||Wright-Patterson AFB, OH 454337817
Research relates to current and prospective interests in design of improved materials for aerospace applications. Methodologies include electronic structure theory, chemical kinetics modeling, and molecular dynamics (including coarse-grained MD). Properties of interest include computation of transport properties (diffusion, electrochemical characteristics) and physical properties (glass transition, fragility, and density), elucidation of reaction pathways, prediction of interfacial phenomenon, and calculation of mechanical properties. More recently, emphasis has shifted to the simulation of bio-inspired materials as a function of pH, ionic strength and peptide/nucleotide sequence and structure. Projects of interest are described below:
(1) Classical and coarse-grained molecular dynamics are being conducted to simulate the assembly and function of biopolymers. Knowledge gained from these studies will be used to produce both biological and bio-inspired materials with tailored mechanical properties for a variety of Air Force applications, including structural components and templates for materials processing.
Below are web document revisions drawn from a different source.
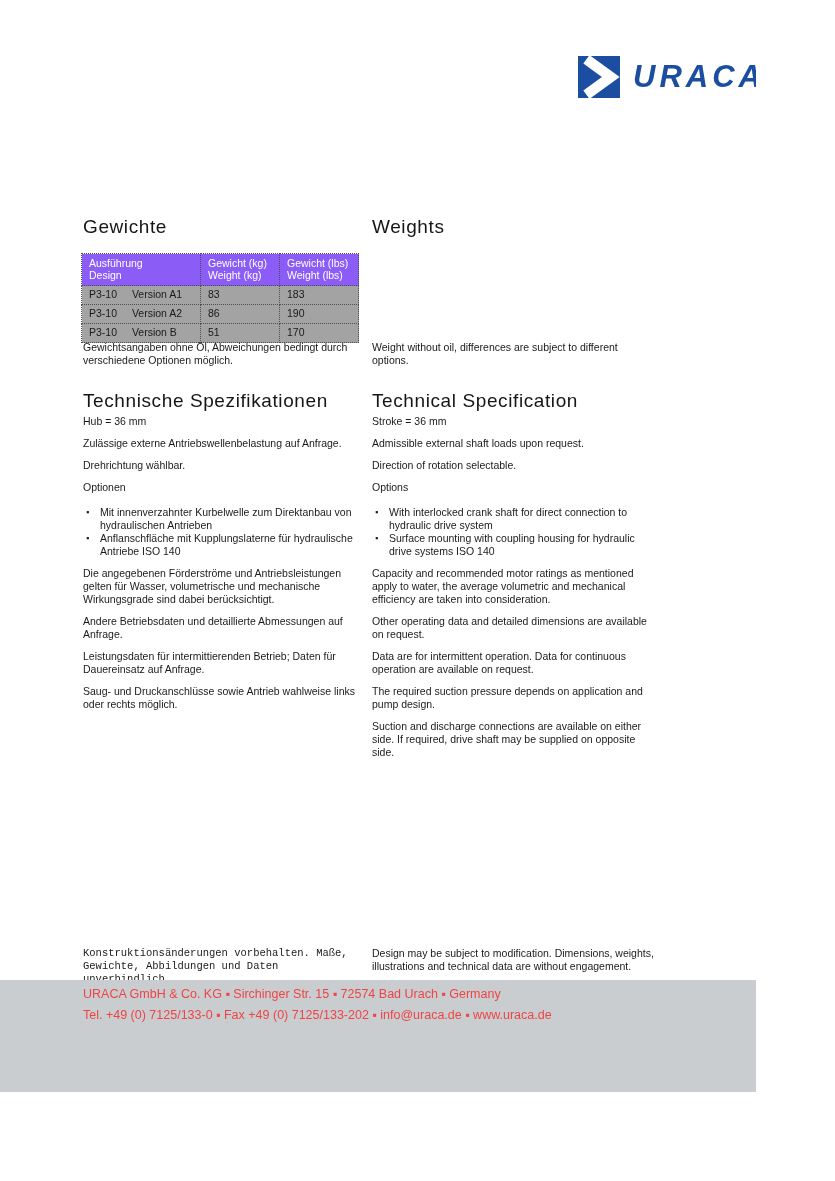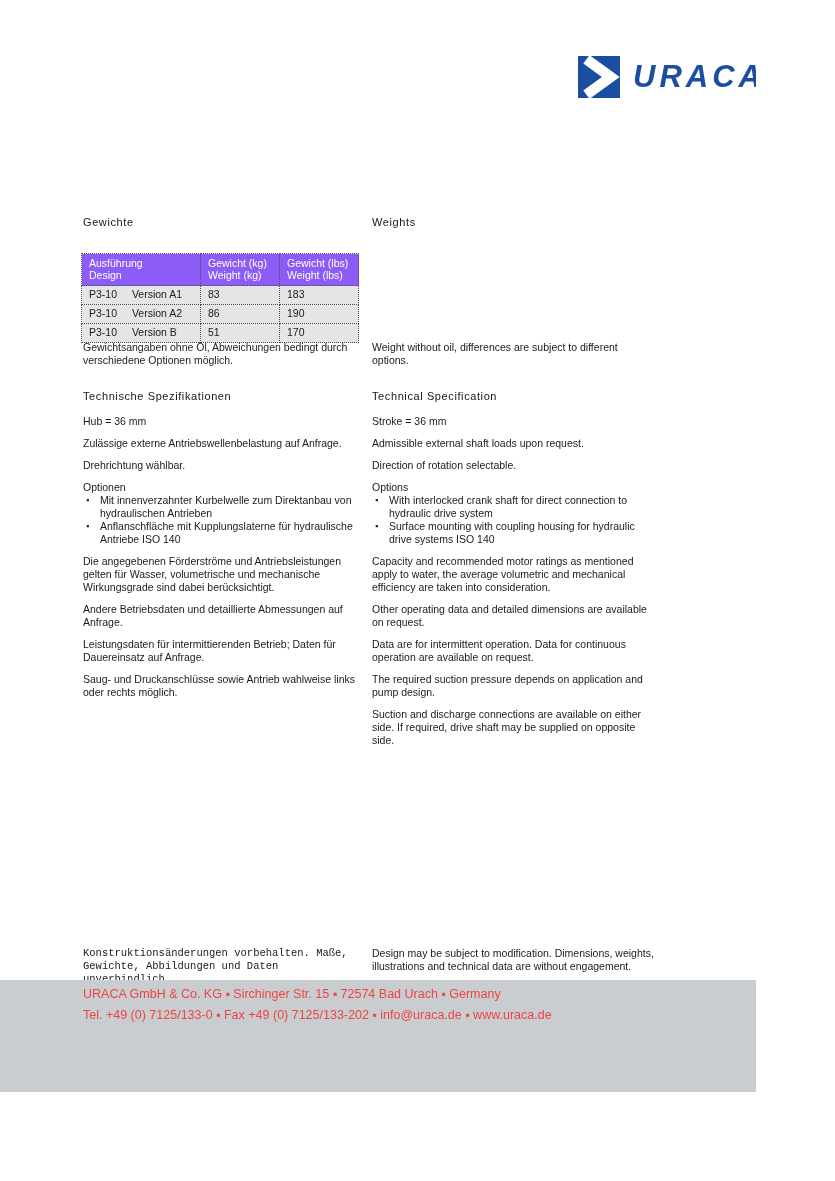"Gewichte" .heading { font-size: 11px -> 19px }
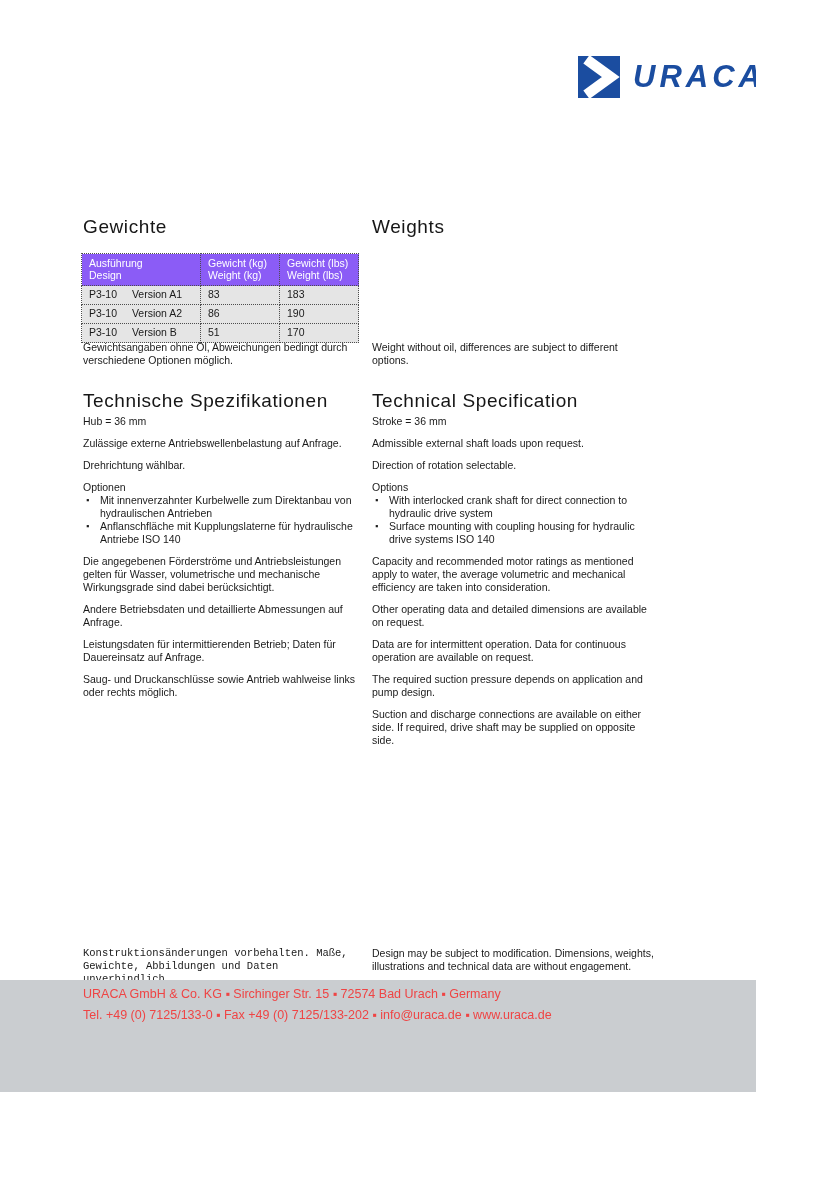"P3-10 Version A1" .weights-table tbody td { background: #e5e5e5 -> #a3a3a3 }
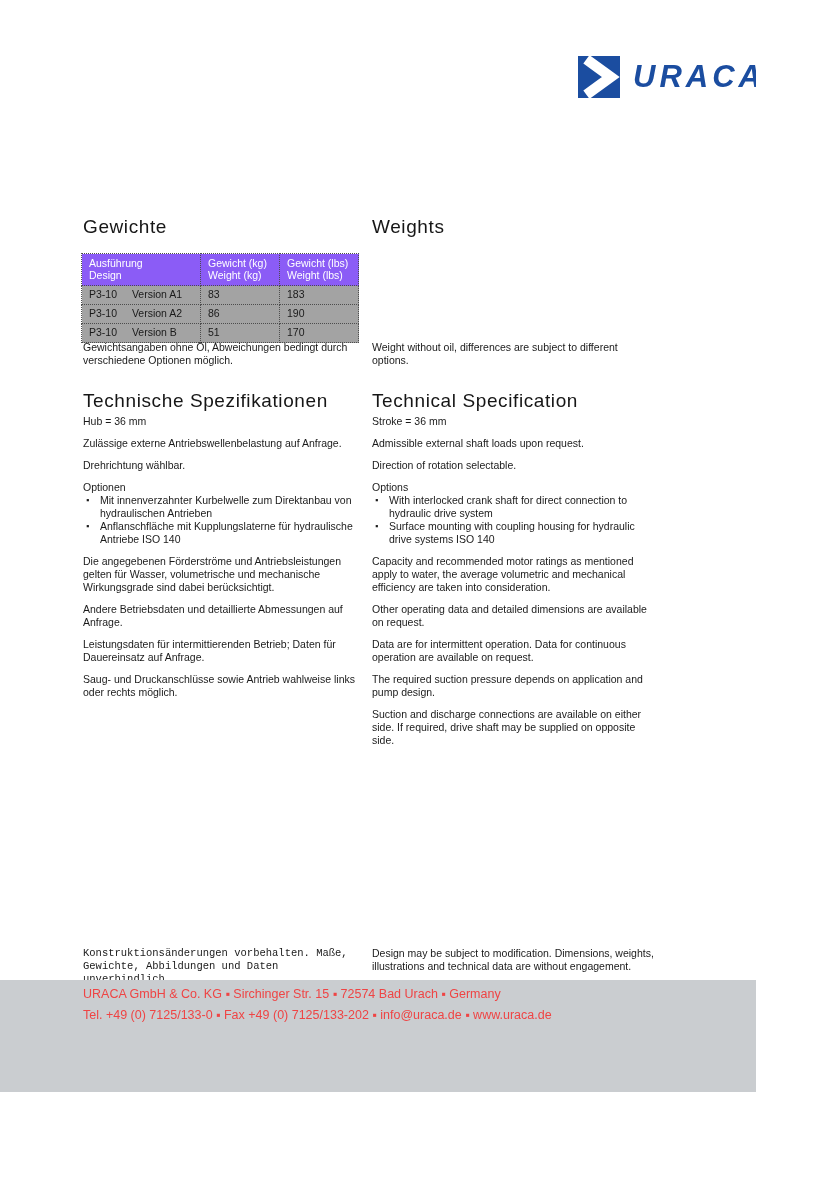"Optionen" p.options-label { margin-bottom: 0 -> 12px }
For example, bacterial gas vesicles are hollow structures made entirely of proteins produced by marine bacteria to aid in flotation; gas molecules can diffuse in, but water cannot. Condensation of moisture inside the vesicles is prevented due to its superhydrophobic interior surface, one of the most hydrophobic known. Our investigations seek to elucidate the mechanism, selectivity and location of gas transport across the vesicle walls. The ultimate goal is to identify critical interactions and residues responsible for allowing certain gases in while keeping water out and for maintaining the stability and strength of the vesicles.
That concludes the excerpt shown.